Hexavalent chromium (HVC) is a highly toxic heavy metal that induces organ damage especially to the kidney. It induces tubular damage and glomerular dysfunction basically through triggering inflammation, redox imbalance, and apoptotic cell death. The current study aimed at investigating the possible protective ability of ferulic acid (FA) against HVC-induced nephrotoxicity employing male Wistar rats as an experimental model. The results revealed the ability of FA to suppress the HVC-evoked renal tissue injury and to improve the renal function, as evidenced by enhanced histopathological picture, reduced levels of the tubular injury biomarker KIM- 1, and the glomerular dysfunction biomarkers serum cystatin C and urea, along with boosted glomerular filtration rate.
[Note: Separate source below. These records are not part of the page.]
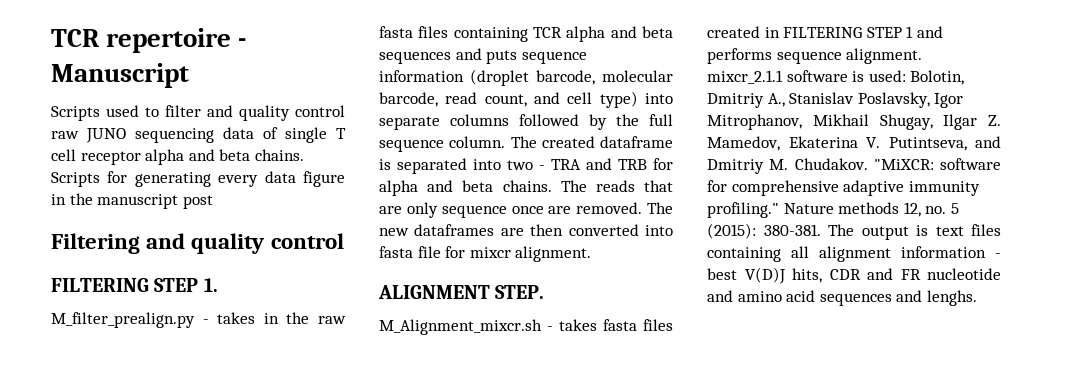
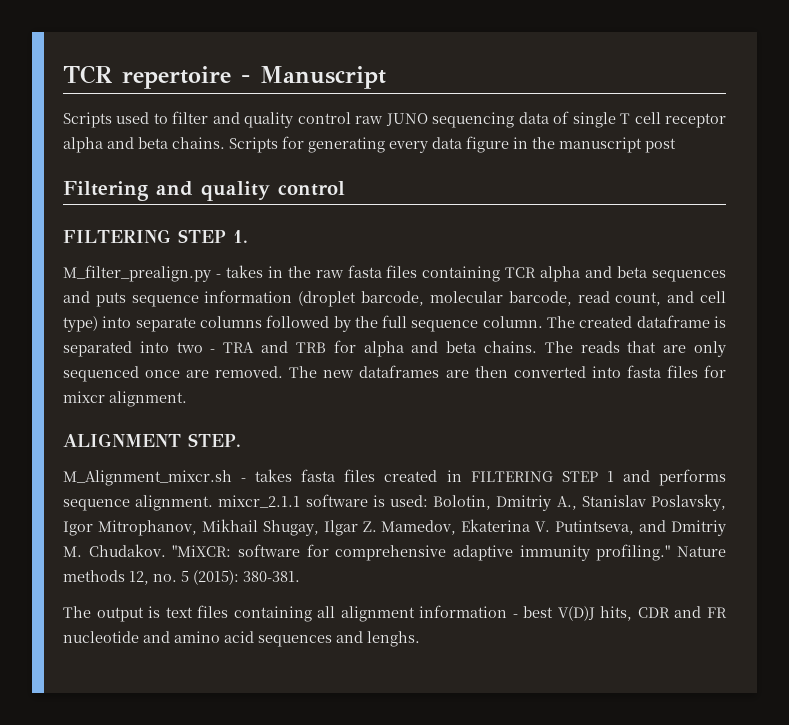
[441,205,507,218] sequence -> [63,366,139,382] sequenced
[417,246,441,258] file -> [666,365,698,378] files
(821, 230) none -> (300, 576) //

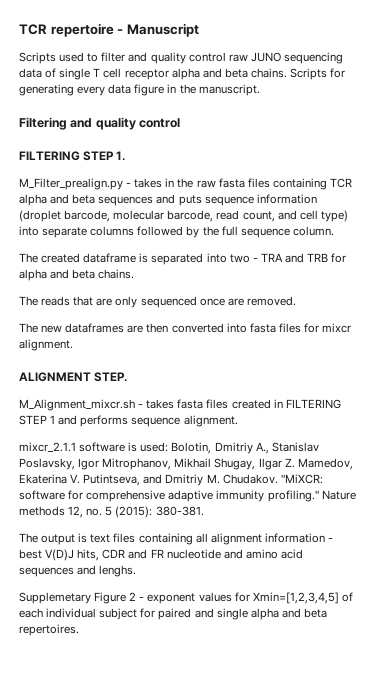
[559,137,676,153] manuscript post -> [198,84,260,96] manuscript.
[63,265,211,282] M_filter_prealign.py -> [19,178,123,190] M_Filter_prealign.py
(543, 322) none -> (334, 231) //
(537, 347) none -> (135, 274) //
(284, 372) none -> (296, 301) //
(214, 503) none -> (238, 421) //
(420, 639) none -> [19,592,353,604] [19,608,327,620] [19,624,79,636] // Supplemetary Figure 2 - exponent values for Xmin=[1,2,3,4,5] of each individual subject for paired and single alpha and beta repertoires.

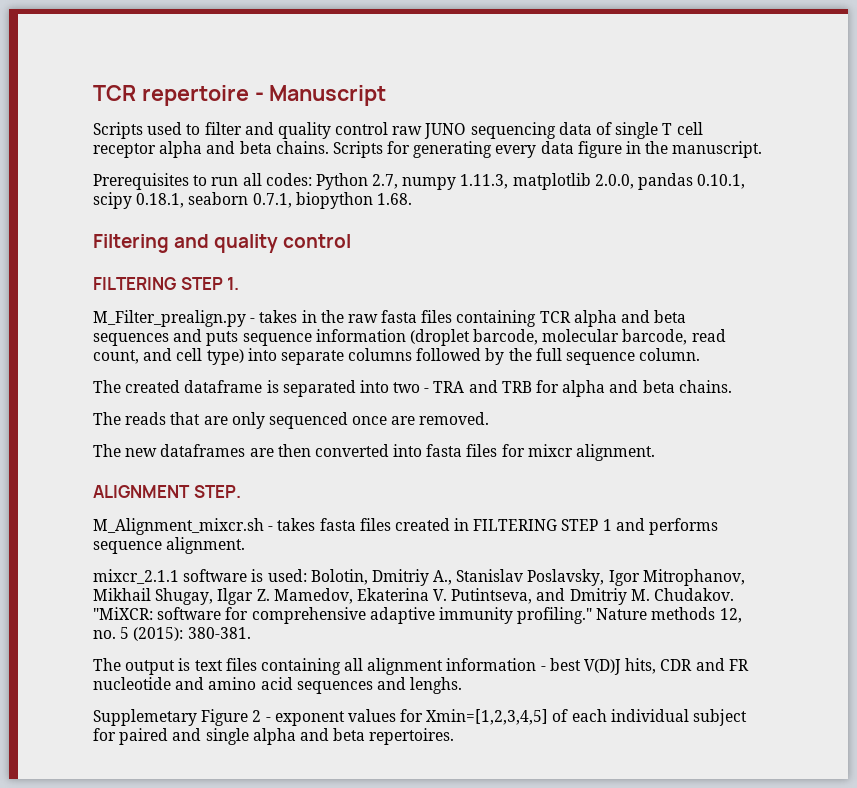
(260, 90) none -> [93,173,746,190] [93,192,412,209] // Prerequisites to run all codes: Python 2.7, numpy 1.11.3, matplotlib 2.0.0, pandas 0.10.1, scipy 0.18.1, seaborn 0.7.1, biopython 1.68.

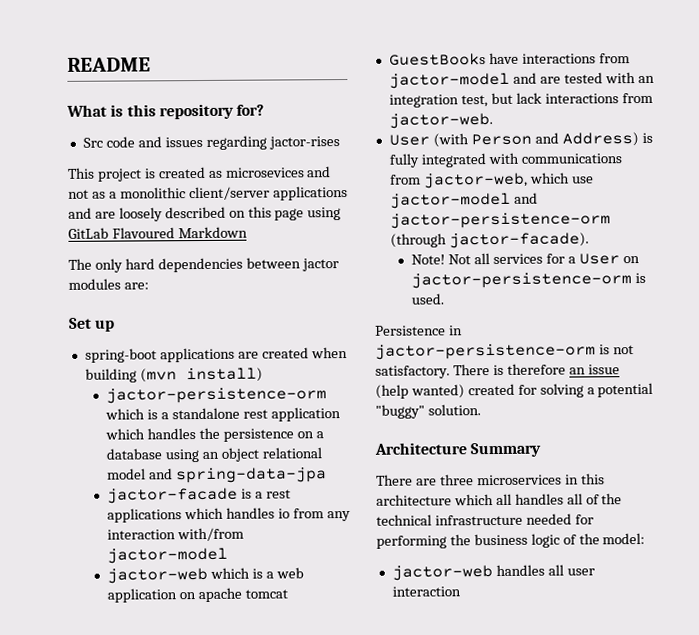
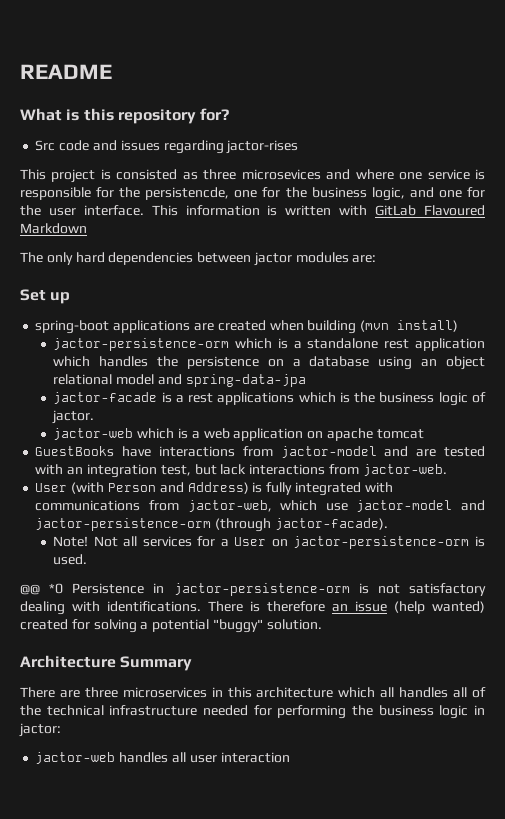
[157,166,332,179] [68,186,348,201] [68,206,342,222] created as microsevices and not as a monolithic client/server applications and are loosely described on this page using -> [116,169,485,180] [20,187,485,201] [20,205,368,216] consisted as three microsevices and where one service is responsible for the persistencde, one for the business logic, and one for the user interface. This information is written with
[225,507,351,522] [107,527,245,542] [107,547,229,564] handles io from any interaction with/from jactor-model -> [339,392,486,406] [52,410,95,424] is the business logic of jactor.
(445, 299) none -> [20,583,64,595] @@ *0
[375,365,450,379] satisfactory. -> [408,583,486,596] [20,601,201,615] satisfactory dealing with identifications.
[562,532,646,545] of the model: -> [474,705,486,715] [19,723,61,737] in jactor:

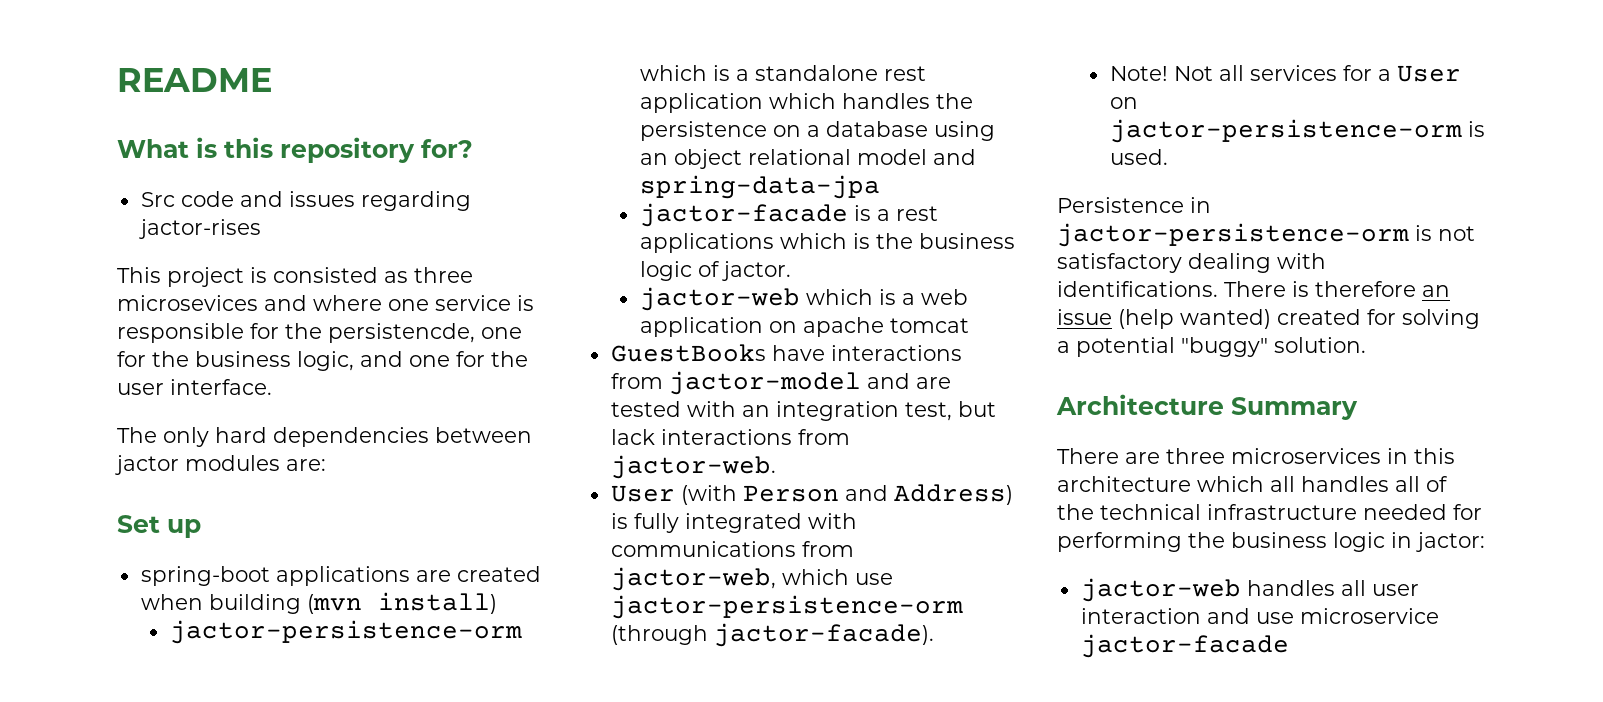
[151,205,486,216] [20,223,87,234] This information is written with GitLab Flavoured Markdown -> (272, 387) none
[356,500,486,512] jactor-model and -> (893, 579) none
[20,583,64,595] @@ *0 -> (1168, 157) none
(290, 757) none -> [1206,608,1439,624] [1080,634,1289,658] and use microservice jactor-facade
At the molecular level, FA suppressed HVC-induced inflammation, as indicated by decreased nuclear NF-κB p65 protein abundance and phosphorylation, and reduced cyclooxygenase- 2, IL- 1β, and TNF-α levels. FA significantly alleviated the HVC-induced redox imbalance as demonstrated by reduced lipids and DNA oxidation, upregulation of Nrf2 signaling, improved activity of the antioxidant enzymes thioredoxin reductase, catalase, and glutathione peroxidase, along with significant elevation of the reduced glutathione level. FA inhibited apoptosis in the HVC-intoxicated rats as evidenced by reduced activity of the apoptotic marker caspase- 3 and modulation of BAX and Bcl2 proteins. Interestingly, FA suppressed the unfolded protein response signaling molecules including PERK, eIF2α, ATF4, and CHOP, which play essential roles in induction of apoptosis and inflammation. Together, these results underscore the nephroprotective impact of FA against HVC-evoked nephrotoxicity and highlight PERK, eIF2α, ATF4, CHOP, Nrf2, and NF-κB as potential molecular targets.